Ryan Holiday, Stillness is the Key, (2019)
Stillness is vastly underrated. Although with mindfulness this is now slowly changing.
There is an amount of speed that is optimal when doing and working that allows us to get a lot done without too much stress. At some point additional speed doesn’t help to get more done. That’s where more mistakes creep in, thinking jumbles, creates drama and the effort creates more costly maintenance and wastes time.
Conversely, there is an optimal stillness level. Where things slow down, get into focus, thinking clears, more intelligence and creativity are freed up and new ideas and solutions are hatched. At some point any additional stillness creates complacency, laziness, disengagement, over drifting and stuckness as momentum grounds to a halt and direction is lost.

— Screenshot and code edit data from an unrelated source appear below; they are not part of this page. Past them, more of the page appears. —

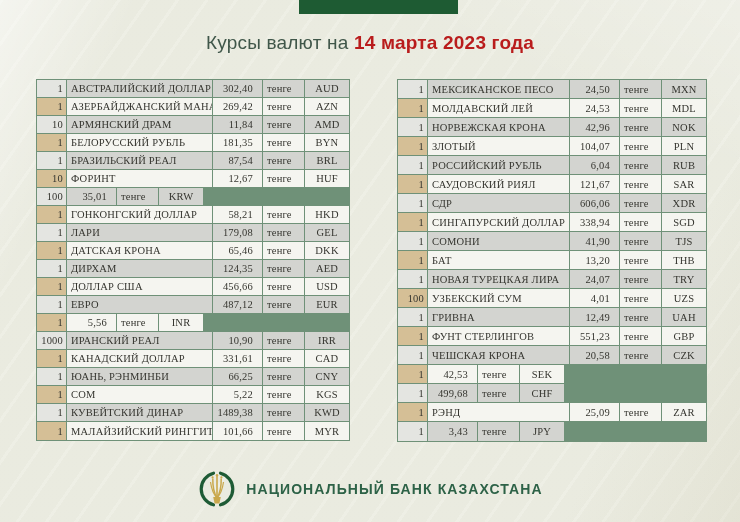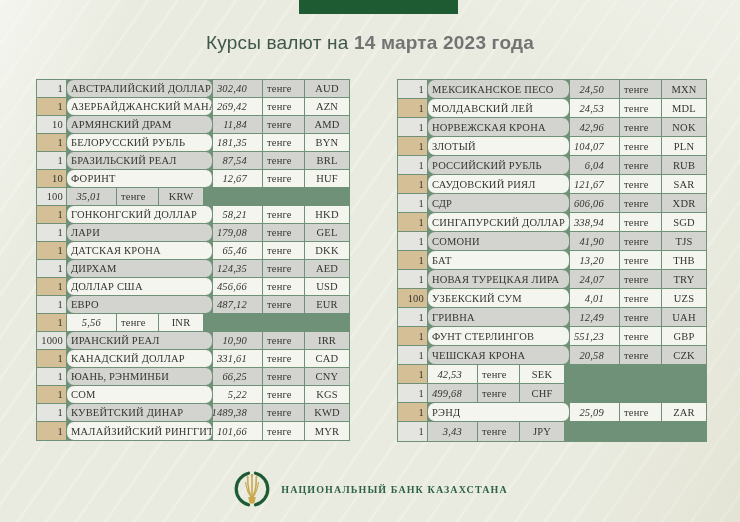--- a/index.html
+++ b/index.html
@@ -31,7 +31,7 @@
     font-family:"Liberation Sans", sans-serif;
     font-size:19px; color:#40574a; letter-spacing:0.2px;
   }
-  .title b { color:#737373; font-weight:700; }
+  .title b { color:#b91c1c; font-weight:700; }
 
   .rates-table {
     position:absolute; top:79px;

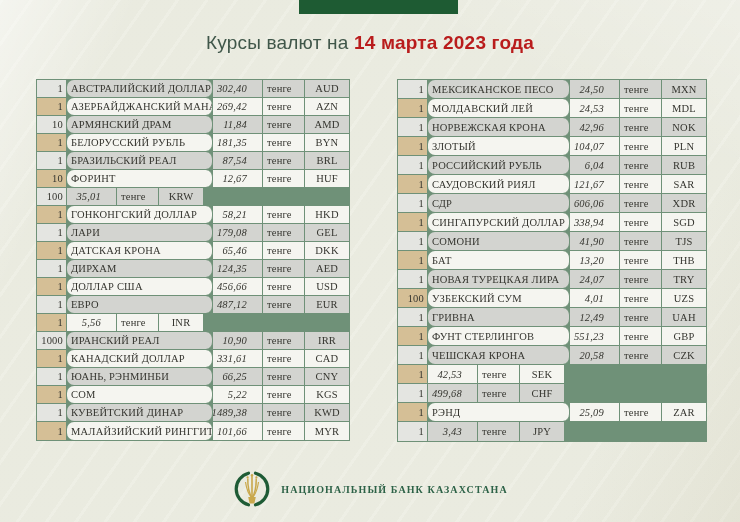--- a/index.html
+++ b/index.html
@@ -54,7 +54,7 @@
   }
   .cell:last-child { border-right:none;text-align:center; }
   .qty      { width:30px; justify-content:flex-end; padding-right:3px; }
-  .currency { flex:1; padding-left:4px;border-radius:7px; }
+  .currency { flex:1; padding-left:4px; }
   .rate     { width:50px; justify-content:flex-end; padding-right:15px;font-style:italic; }
   .unit     { width:42px; padding-left:4px; }
   .code     { width:44px; justify-content:center; }

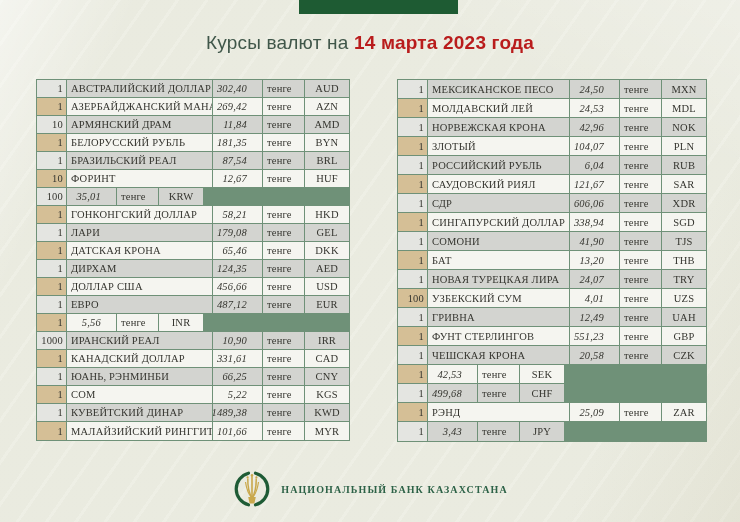--- a/index.html
+++ b/index.html
@@ -55,7 +55,7 @@
   .cell:last-child { border-right:none;text-align:center; }
   .qty      { width:30px; justify-content:flex-end; padding-right:3px; }
   .currency { flex:1; padding-left:4px; }
-  .rate     { width:50px; justify-content:flex-end; padding-right:15px;font-style:italic; }
+  .rate     { width:50px; justify-content:flex-end; padding-right:9px; }
   .unit     { width:42px; padding-left:4px; }
   .code     { width:44px; justify-content:center; }
 

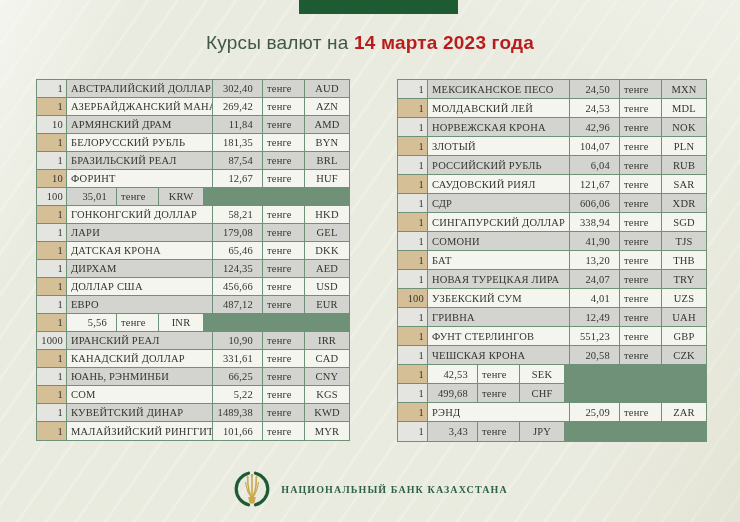--- a/index.html
+++ b/index.html
@@ -70,8 +70,8 @@
   }
   .bank-logo { width:40px; height:40px; flex:0 0 auto; }
   .bank-name {
-    font-family:Liberation Serif, serif;
-    font-size:10px; font-weight:700; letter-spacing:1.1px;
+    font-family:Liberation Sans, sans-serif;
+    font-size:14px; font-weight:700; letter-spacing:1.1px;
     color:#2d6247;
   }
 </style>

How do you make sure you stay in that optimum range? Also how do you make sure you don’t stay stuck in speed or stillness too long? You need the alternating flow of both, in that optimum range for the best productivity and best use of your time and energy.
We have been culturally stuck in that high gear speed for too long and not nearly spending enough time cultivating the power of stillness.
Stillness allows you access to your depth and to more time in the present moment, within which everything gets done.
It is very important to make some stillness a priority in your day. It will sharpen your mind and help focus more of your doing and its speed.